DATASET EXCERPTS:
::::::::

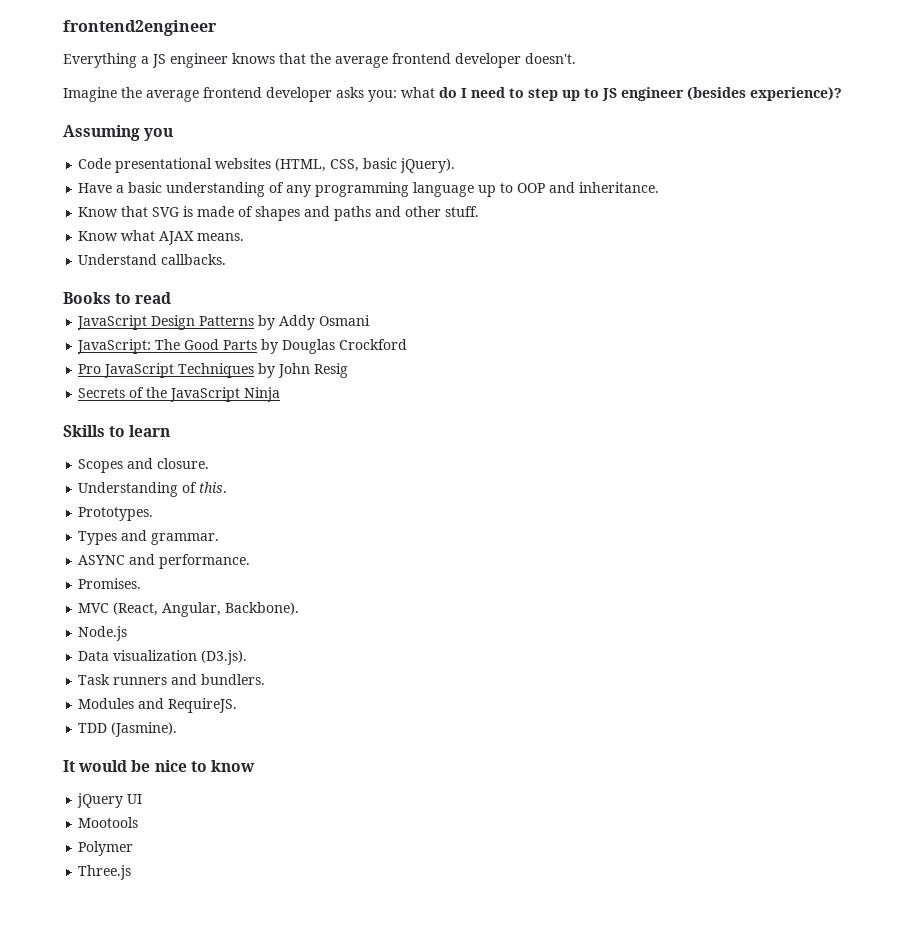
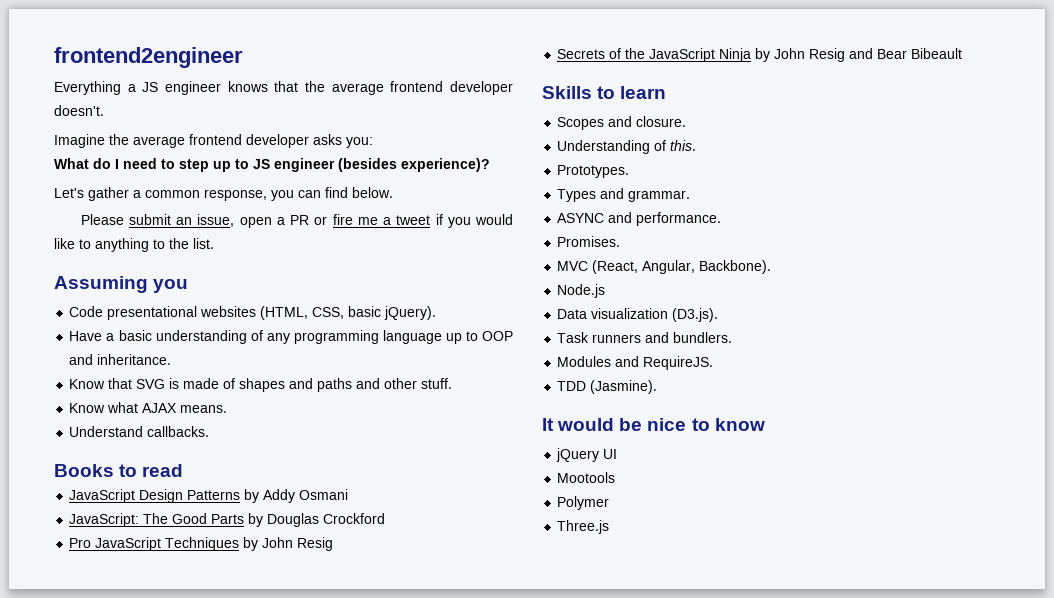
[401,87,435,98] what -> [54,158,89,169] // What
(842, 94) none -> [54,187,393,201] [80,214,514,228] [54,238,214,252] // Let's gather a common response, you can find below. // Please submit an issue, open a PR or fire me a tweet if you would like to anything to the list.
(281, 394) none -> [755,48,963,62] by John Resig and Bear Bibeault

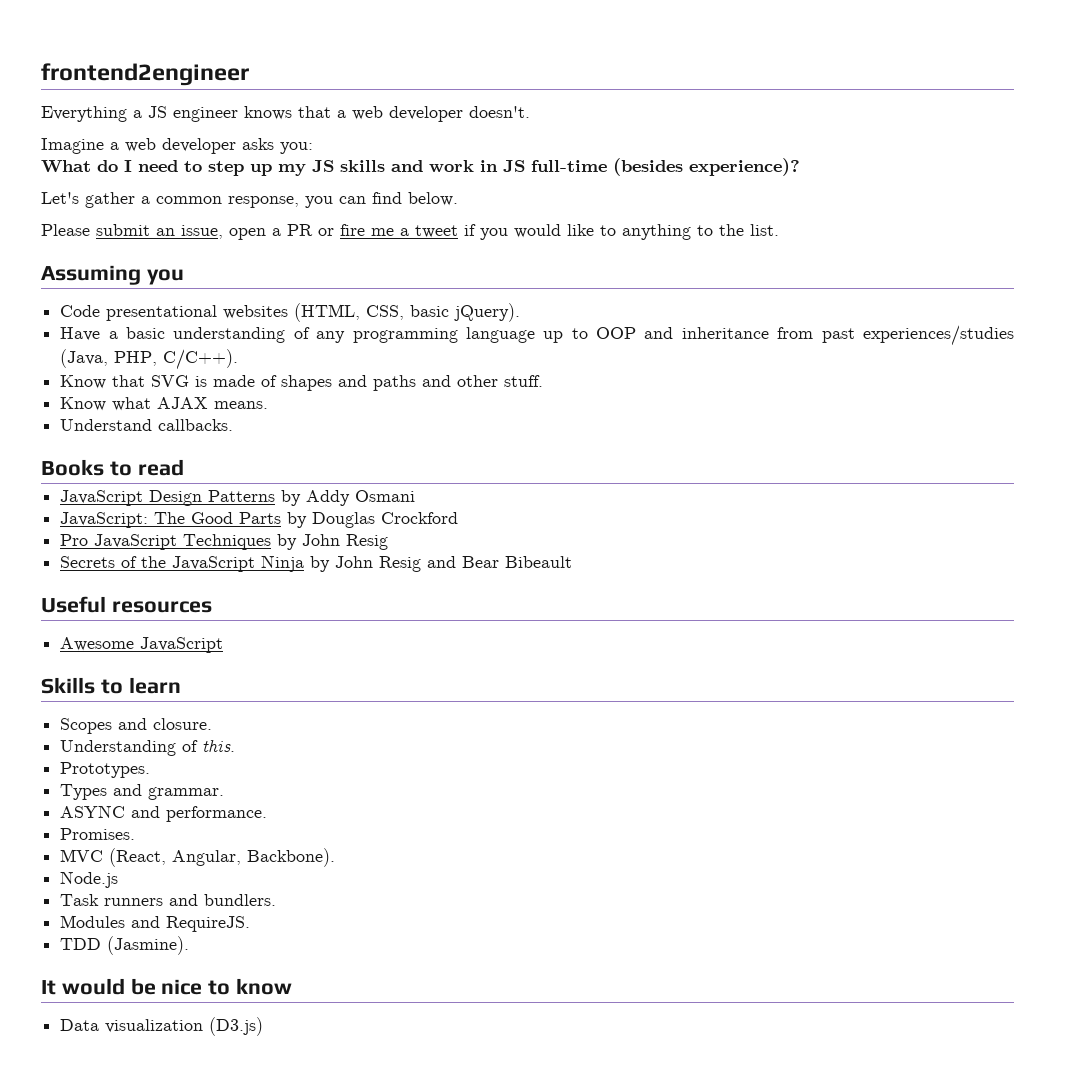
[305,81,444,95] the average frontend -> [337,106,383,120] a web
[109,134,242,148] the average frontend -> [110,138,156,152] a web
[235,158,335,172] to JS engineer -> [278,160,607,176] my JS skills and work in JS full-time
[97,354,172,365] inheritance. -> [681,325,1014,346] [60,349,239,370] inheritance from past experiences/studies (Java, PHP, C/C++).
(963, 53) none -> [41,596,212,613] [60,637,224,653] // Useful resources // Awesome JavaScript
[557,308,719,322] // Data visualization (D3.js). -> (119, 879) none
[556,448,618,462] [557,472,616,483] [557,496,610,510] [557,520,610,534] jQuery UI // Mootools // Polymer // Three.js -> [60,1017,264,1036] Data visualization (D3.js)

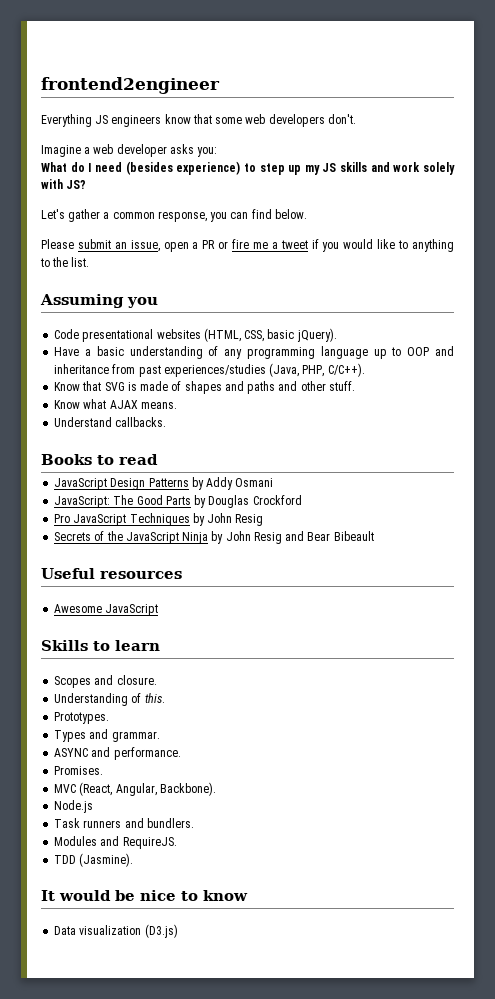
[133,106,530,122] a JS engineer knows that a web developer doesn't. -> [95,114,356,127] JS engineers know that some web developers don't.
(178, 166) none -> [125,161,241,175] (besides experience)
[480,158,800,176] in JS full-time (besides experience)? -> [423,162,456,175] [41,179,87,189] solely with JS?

::::::::

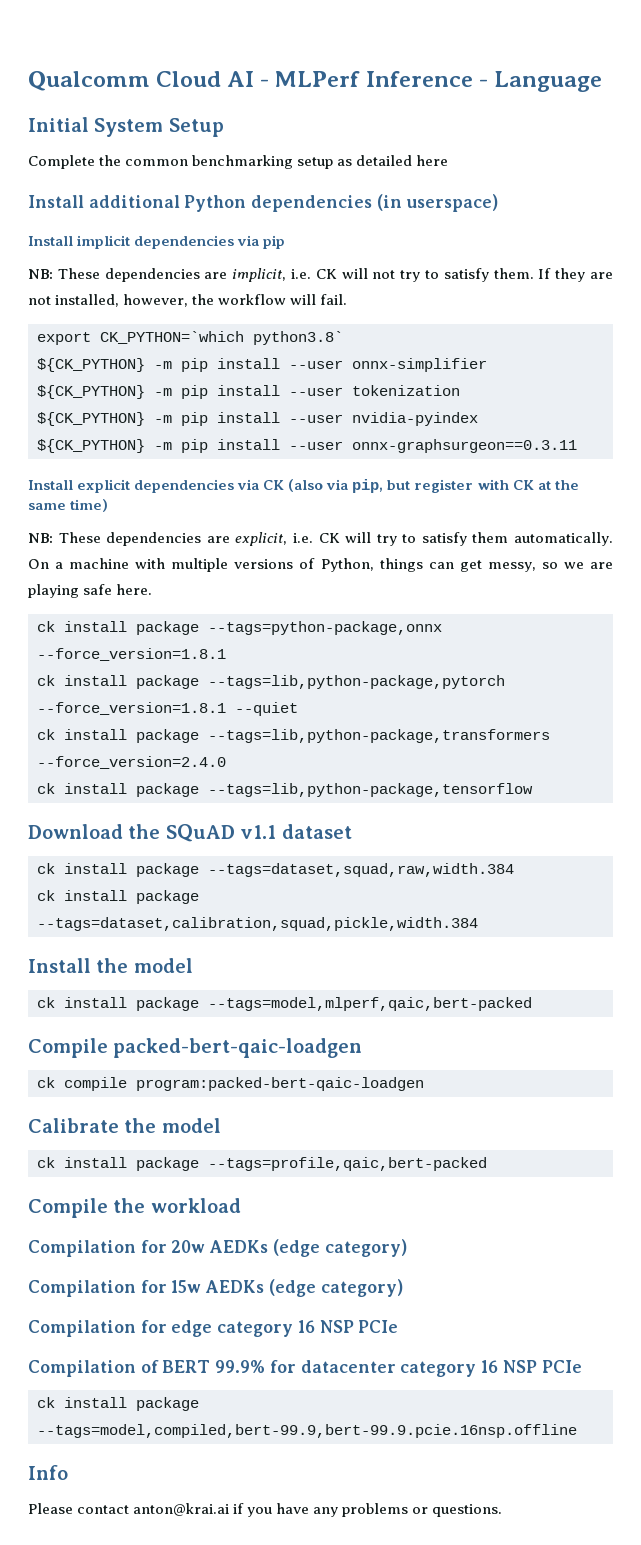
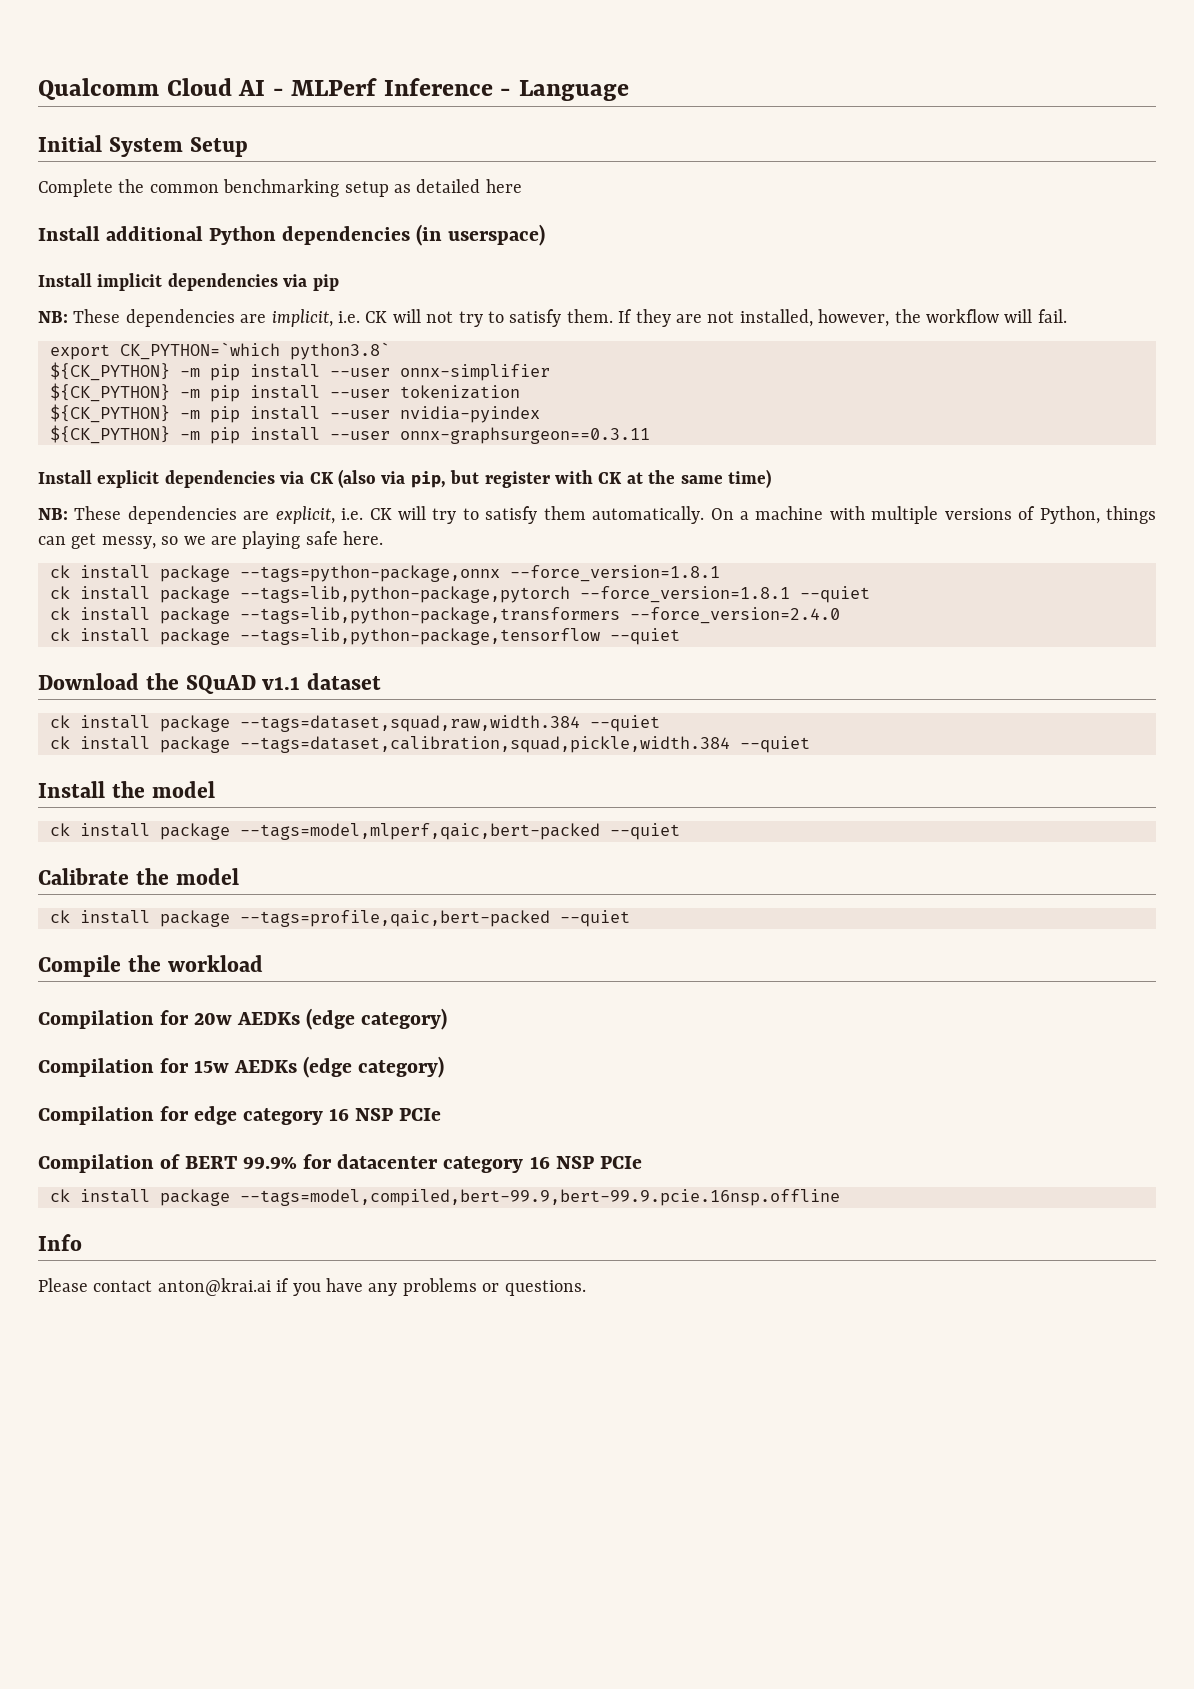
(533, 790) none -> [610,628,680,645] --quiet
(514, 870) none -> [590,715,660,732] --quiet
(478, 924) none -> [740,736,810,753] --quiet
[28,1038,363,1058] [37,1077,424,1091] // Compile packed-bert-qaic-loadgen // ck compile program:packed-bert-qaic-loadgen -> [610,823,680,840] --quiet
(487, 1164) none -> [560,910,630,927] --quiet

::::::::

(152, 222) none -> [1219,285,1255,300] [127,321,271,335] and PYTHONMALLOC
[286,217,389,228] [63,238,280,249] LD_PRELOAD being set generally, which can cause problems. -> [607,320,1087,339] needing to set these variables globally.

::::::::

AIM OF THE TASK: Return exactly the lines above from the line that has "(178, 166) none" through the line that has "[480,158,800,176] in JS", inclusive, and nothing else.

RESULT BELOW:
(178, 166) none -> [125,161,241,175] (besides experience)
[480,158,800,176] in JS full-time (besides experience)? -> [423,162,456,175] [41,179,87,189] solely with JS?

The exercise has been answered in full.